-- Task description --
If a line in the entries below includes "color", show that line.

-- Records supplied --

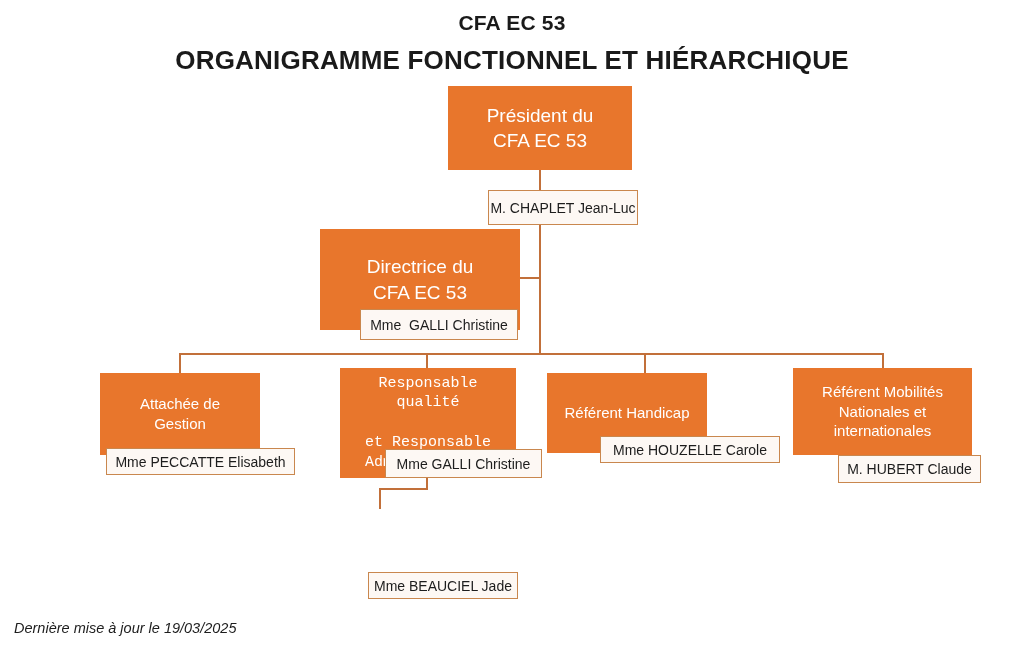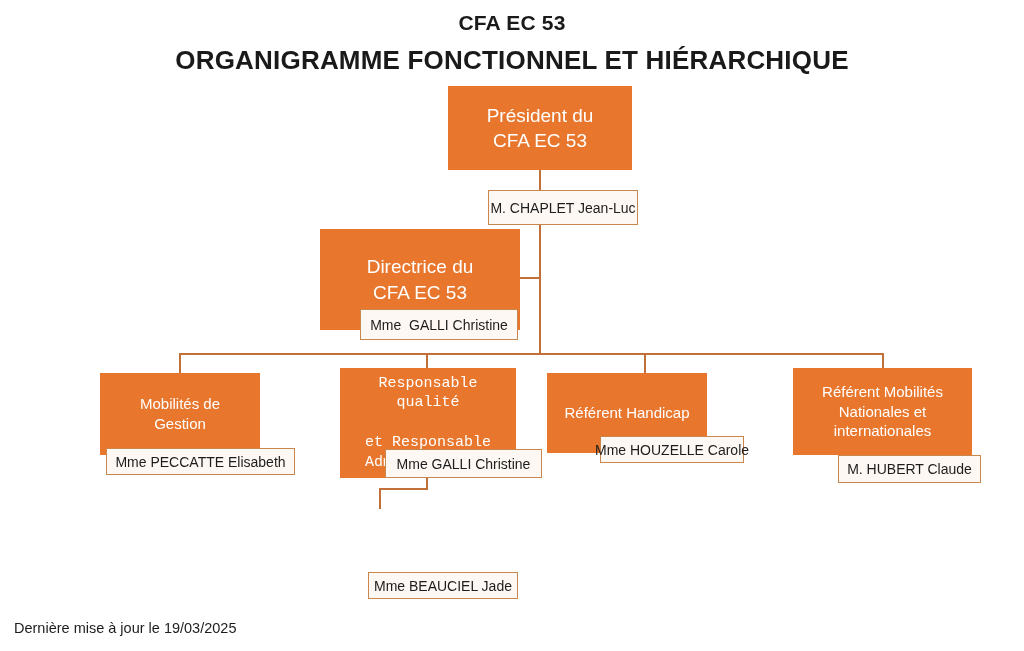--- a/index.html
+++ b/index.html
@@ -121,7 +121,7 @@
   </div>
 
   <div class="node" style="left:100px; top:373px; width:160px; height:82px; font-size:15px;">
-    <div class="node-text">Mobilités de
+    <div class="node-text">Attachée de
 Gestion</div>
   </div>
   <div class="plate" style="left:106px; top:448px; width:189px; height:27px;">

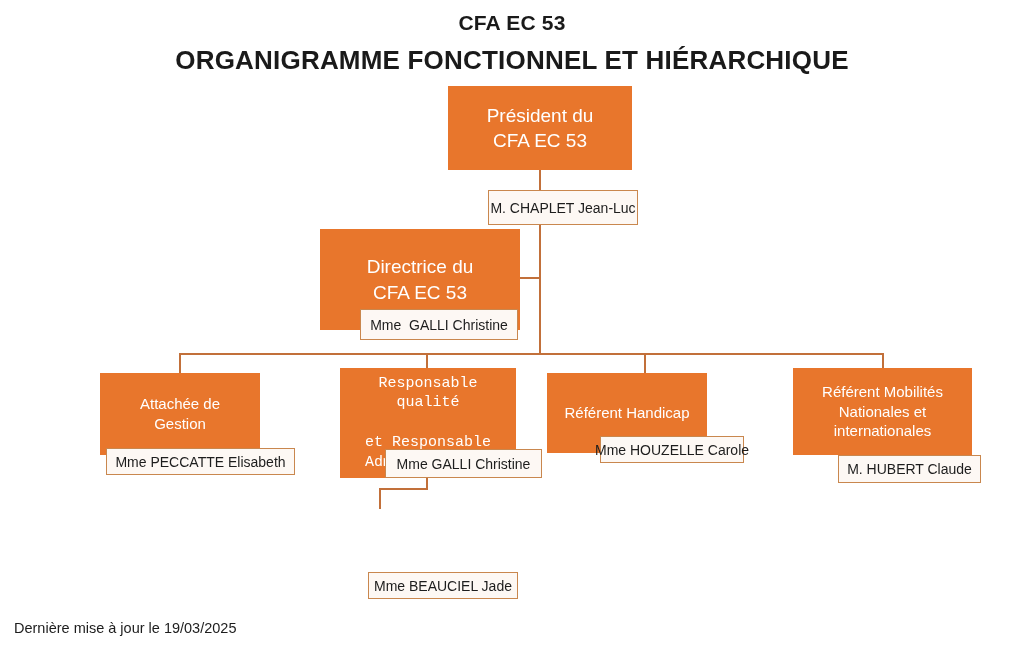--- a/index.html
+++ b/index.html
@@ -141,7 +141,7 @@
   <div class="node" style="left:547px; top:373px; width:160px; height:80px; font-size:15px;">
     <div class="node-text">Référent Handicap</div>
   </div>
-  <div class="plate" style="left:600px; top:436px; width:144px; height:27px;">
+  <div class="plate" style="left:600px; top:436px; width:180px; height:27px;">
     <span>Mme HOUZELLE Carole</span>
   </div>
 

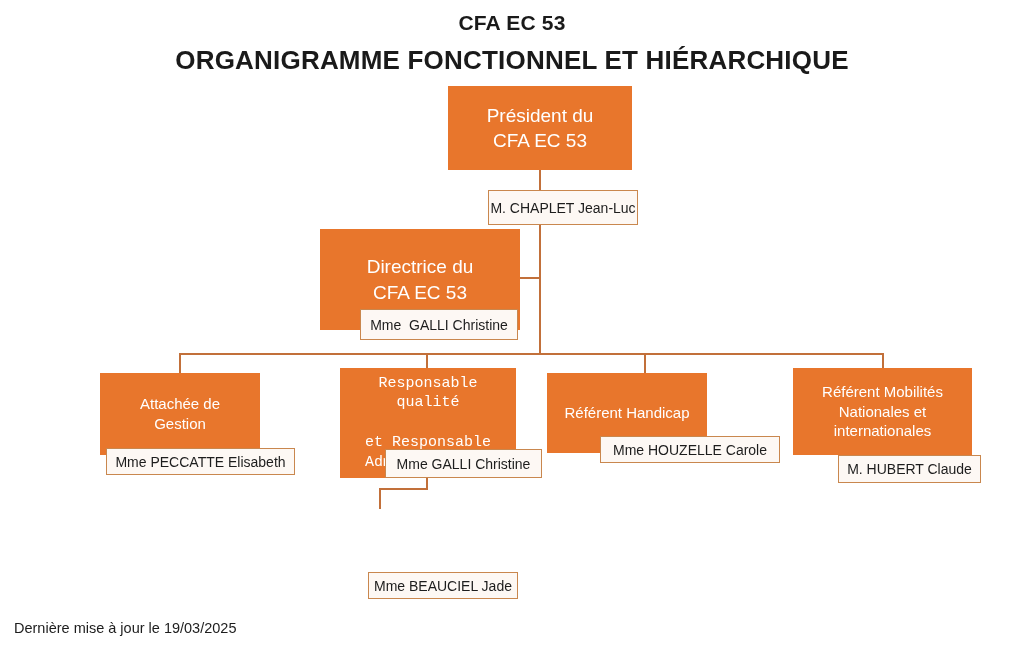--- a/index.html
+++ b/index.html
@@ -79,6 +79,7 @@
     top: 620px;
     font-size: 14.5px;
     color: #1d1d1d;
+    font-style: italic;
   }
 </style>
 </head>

==

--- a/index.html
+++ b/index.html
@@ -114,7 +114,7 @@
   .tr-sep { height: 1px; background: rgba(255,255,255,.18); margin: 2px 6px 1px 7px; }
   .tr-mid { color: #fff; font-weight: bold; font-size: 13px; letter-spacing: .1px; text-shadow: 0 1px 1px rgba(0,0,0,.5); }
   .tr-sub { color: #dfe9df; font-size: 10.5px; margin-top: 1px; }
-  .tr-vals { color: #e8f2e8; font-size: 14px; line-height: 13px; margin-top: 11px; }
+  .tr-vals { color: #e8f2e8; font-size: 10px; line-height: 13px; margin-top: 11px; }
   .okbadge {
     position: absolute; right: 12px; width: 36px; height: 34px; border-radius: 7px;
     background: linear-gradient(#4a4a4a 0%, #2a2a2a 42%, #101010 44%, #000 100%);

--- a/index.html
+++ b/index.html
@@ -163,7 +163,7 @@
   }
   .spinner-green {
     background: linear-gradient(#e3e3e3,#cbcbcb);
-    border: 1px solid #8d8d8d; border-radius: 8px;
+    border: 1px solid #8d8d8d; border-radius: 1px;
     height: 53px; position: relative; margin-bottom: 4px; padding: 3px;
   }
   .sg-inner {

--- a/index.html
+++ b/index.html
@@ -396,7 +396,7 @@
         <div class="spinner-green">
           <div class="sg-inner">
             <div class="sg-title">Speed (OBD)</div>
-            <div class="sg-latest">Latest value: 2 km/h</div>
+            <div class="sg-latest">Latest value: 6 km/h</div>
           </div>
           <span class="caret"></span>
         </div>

-- Task solution --
     color: #1d1d1d;
   .tr-mid { color: #fff; font-weight: bold; font-size: 13px; letter-spacing: .1px; text-shadow: 0 1px 1px rgba(0,0,0,.5); }
   .tr-sub { color: #dfe9df; font-size: 10.5px; margin-top: 1px; }
-  .tr-vals { color: #e8f2e8; font-size: 14px; line-height: 13px; margin-top: 11px; }
+  .tr-vals { color: #e8f2e8; font-size: 10px; line-height: 13px; margin-top: 11px; }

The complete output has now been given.